__THE PROBLEM__. Where the word "trên" occurs in a line of the listing, please copy the line.

__INPUT MATERIAL__.
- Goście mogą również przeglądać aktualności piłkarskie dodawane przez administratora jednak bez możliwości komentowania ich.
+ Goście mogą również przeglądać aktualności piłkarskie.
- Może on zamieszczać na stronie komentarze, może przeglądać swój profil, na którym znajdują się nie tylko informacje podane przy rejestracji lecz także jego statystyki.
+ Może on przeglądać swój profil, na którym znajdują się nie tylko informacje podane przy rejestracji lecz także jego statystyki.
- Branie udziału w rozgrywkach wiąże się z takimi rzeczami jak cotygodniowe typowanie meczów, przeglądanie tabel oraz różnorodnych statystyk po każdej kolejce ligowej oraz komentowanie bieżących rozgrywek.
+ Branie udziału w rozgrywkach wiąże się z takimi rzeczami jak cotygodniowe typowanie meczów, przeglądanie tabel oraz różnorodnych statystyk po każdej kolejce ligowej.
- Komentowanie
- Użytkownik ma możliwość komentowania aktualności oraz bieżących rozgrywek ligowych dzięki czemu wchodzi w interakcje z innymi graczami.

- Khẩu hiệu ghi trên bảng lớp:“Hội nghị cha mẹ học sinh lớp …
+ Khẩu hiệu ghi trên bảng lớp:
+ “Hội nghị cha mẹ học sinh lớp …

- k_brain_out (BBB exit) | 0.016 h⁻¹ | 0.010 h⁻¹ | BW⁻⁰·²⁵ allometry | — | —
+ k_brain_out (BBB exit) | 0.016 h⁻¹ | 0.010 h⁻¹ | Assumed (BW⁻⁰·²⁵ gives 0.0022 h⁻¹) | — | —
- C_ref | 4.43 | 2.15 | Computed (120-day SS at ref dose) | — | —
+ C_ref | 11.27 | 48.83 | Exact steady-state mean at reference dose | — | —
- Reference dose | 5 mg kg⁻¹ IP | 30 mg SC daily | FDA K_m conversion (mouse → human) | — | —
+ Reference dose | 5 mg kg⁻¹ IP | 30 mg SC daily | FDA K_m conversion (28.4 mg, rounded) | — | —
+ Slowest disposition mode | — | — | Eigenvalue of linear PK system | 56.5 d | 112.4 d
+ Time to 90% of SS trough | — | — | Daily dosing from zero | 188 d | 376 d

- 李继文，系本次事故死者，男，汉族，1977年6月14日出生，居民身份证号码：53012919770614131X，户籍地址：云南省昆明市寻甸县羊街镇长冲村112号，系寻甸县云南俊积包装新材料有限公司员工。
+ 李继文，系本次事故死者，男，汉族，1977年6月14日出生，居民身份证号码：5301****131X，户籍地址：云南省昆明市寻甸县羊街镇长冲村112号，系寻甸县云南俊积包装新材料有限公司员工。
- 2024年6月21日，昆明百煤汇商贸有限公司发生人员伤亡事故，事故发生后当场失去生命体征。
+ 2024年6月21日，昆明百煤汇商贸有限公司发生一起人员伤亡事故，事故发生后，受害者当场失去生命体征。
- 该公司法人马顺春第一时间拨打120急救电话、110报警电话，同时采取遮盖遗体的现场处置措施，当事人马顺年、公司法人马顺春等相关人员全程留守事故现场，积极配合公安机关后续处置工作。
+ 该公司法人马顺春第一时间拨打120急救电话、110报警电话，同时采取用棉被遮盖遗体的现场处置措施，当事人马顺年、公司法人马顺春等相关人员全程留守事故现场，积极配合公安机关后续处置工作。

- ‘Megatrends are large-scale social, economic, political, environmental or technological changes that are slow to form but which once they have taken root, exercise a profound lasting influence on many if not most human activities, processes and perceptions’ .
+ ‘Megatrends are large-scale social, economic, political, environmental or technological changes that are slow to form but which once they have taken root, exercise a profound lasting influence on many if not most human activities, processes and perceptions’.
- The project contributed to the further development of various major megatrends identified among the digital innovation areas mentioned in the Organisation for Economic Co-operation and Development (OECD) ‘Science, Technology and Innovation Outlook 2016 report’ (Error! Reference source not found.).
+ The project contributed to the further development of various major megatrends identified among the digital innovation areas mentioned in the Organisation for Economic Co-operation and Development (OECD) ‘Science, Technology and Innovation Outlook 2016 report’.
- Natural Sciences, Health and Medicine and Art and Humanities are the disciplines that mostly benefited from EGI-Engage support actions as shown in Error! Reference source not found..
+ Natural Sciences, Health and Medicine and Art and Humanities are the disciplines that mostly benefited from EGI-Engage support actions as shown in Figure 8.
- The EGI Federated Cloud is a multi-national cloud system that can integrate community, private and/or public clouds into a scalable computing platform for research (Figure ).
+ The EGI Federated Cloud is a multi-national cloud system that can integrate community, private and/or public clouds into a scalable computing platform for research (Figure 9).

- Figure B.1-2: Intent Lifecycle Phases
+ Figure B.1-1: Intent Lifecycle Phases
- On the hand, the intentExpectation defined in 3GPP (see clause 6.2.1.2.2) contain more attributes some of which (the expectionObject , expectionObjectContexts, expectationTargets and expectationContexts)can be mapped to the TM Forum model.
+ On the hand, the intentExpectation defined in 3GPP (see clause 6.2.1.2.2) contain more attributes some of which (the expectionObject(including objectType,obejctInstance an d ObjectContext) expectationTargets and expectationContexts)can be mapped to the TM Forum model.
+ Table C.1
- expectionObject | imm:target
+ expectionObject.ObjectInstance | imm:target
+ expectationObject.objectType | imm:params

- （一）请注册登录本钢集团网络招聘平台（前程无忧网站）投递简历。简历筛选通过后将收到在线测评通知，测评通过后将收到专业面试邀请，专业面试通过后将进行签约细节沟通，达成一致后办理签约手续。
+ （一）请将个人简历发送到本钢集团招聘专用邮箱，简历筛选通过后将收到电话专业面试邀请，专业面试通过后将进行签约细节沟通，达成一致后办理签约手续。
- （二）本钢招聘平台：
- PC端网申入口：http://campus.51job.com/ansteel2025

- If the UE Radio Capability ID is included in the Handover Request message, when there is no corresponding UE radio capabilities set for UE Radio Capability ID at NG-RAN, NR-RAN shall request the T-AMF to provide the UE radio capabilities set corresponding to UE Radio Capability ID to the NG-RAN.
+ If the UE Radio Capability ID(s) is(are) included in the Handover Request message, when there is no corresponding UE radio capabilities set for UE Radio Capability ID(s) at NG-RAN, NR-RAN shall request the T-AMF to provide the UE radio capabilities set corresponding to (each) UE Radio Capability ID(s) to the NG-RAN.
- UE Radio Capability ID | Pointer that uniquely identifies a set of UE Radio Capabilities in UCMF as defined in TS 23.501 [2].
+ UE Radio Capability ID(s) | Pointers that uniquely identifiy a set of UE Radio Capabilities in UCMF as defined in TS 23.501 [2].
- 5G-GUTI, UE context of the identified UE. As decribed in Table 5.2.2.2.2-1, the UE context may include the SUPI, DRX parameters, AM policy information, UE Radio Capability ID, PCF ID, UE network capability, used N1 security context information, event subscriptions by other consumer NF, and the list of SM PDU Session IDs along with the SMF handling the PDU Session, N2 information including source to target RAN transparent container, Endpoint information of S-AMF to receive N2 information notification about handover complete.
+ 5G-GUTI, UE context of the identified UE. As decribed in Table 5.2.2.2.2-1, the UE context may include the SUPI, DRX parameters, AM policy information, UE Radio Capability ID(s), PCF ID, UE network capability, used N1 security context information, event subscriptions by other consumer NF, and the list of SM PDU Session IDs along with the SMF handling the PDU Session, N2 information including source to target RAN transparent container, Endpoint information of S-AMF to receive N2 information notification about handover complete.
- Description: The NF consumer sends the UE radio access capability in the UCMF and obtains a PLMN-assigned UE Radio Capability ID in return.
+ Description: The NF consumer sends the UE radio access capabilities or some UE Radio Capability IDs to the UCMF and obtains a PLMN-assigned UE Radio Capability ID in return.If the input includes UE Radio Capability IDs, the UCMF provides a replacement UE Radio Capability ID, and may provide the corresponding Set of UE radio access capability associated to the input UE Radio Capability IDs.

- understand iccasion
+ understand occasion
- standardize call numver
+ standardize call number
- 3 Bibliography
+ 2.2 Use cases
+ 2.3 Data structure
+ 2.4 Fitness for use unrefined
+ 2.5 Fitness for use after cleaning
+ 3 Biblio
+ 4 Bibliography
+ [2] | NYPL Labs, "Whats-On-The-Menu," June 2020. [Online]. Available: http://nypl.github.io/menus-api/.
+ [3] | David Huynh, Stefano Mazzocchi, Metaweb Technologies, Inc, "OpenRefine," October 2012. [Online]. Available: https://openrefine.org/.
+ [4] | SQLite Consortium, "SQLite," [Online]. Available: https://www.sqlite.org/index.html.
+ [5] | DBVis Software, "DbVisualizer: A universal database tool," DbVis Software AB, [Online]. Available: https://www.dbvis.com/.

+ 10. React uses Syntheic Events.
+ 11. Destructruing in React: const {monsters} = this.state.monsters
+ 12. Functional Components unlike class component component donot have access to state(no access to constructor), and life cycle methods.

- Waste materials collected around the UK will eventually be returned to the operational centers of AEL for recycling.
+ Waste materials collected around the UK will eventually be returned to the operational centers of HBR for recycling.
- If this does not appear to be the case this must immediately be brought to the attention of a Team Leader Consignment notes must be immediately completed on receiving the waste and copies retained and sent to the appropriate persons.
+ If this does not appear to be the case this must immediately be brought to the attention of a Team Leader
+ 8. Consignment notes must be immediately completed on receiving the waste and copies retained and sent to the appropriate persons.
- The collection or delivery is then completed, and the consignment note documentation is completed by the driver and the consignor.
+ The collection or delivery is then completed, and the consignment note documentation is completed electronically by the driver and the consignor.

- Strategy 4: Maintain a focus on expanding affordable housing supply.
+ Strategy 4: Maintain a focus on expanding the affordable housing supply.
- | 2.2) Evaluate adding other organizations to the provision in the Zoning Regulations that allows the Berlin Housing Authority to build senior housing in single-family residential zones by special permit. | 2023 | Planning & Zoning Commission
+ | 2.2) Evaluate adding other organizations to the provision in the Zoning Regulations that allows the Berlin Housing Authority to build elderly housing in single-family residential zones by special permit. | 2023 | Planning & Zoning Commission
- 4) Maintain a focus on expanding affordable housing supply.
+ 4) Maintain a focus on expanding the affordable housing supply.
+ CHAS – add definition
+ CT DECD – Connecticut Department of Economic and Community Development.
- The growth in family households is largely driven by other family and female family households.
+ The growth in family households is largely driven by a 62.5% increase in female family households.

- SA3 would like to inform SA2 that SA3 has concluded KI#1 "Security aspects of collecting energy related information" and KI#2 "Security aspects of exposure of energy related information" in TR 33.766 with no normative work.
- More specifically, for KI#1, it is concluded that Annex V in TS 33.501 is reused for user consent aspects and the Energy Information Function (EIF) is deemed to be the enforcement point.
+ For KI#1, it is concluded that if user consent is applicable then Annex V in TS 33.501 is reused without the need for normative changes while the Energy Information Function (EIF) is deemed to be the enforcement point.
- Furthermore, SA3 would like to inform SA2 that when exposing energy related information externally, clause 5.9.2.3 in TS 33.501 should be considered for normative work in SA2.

__RESULT OF THE EXERCISE__.
- Khẩu hiệu ghi trên bảng lớp:“Hội nghị cha mẹ học sinh lớp …
+ Khẩu hiệu ghi trên bảng lớp:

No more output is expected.